▶ What the exercise asks
Reproduce the opening lines of the records exactly, please, stopping after the line that contains "- To be determined | Poster".

[Edit tracking data]

◆ ◆ ◆ ◆

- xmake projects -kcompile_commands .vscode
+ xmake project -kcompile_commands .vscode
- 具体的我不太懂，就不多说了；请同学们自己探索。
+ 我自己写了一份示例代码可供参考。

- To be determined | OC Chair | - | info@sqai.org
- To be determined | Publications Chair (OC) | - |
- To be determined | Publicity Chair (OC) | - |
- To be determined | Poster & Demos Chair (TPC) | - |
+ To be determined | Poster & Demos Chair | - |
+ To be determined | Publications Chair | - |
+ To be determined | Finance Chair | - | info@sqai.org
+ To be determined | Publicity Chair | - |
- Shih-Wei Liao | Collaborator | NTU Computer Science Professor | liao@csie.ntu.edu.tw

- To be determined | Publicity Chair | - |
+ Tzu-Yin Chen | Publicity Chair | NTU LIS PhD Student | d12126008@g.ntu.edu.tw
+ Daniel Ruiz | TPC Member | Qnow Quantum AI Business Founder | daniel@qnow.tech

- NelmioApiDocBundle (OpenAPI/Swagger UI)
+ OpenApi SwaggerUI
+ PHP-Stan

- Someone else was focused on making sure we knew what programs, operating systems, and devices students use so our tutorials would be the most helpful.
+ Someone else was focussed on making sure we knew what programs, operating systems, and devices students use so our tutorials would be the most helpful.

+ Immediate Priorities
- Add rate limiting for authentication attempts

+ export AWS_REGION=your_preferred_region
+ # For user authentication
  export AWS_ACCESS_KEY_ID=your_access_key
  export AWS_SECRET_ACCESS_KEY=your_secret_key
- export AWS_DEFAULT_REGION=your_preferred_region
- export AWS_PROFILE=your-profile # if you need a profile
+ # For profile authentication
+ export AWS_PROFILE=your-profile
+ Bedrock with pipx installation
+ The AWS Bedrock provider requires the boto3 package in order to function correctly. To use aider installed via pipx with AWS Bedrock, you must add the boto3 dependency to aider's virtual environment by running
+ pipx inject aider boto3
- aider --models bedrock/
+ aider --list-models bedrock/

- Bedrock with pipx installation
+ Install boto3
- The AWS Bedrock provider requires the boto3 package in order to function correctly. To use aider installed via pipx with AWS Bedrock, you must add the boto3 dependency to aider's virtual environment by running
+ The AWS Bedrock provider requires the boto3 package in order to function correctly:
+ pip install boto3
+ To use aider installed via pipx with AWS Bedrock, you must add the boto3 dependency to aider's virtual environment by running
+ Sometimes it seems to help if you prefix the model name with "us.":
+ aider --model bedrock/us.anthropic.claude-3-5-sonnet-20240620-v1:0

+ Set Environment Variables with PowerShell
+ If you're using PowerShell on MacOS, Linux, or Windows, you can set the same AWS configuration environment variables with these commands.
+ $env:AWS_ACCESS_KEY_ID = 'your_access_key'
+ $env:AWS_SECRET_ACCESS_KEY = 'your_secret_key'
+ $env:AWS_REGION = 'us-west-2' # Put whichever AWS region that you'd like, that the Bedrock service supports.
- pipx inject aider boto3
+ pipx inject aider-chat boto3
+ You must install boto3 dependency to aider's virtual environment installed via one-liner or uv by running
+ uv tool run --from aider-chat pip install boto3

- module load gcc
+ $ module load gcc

◆ ◆ ◆ ◆

▶ Solution to this problem
- xmake projects -kcompile_commands .vscode
+ xmake project -kcompile_commands .vscode
- 具体的我不太懂，就不多说了；请同学们自己探索。
+ 我自己写了一份示例代码可供参考。

- To be determined | OC Chair | - | info@sqai.org
- To be determined | Publications Chair (OC) | - |
- To be determined | Publicity Chair (OC) | - |
- To be determined | Poster & Demos Chair (TPC) | - |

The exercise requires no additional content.